┏━━

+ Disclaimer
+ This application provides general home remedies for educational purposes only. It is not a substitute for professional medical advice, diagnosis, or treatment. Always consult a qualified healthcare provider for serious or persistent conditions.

┗━━
┏━━

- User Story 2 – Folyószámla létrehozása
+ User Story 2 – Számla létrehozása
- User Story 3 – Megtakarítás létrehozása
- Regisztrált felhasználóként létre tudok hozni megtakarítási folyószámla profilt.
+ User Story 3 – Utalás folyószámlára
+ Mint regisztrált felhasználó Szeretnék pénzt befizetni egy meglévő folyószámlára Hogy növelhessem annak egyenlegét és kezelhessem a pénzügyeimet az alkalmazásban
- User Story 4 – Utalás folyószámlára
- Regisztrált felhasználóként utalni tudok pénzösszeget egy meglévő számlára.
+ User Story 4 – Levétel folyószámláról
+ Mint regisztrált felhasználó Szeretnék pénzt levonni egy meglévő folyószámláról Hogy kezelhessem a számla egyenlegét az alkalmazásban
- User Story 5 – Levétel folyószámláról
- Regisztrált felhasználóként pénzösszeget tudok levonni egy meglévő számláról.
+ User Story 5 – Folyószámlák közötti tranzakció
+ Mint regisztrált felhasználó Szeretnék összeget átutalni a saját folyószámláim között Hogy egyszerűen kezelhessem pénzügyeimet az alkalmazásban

┗━━

## Exercise directions
Your reply must consist of a number alone: the count of lines in the listing that contain the string "Hogy".

## Solution to this task
3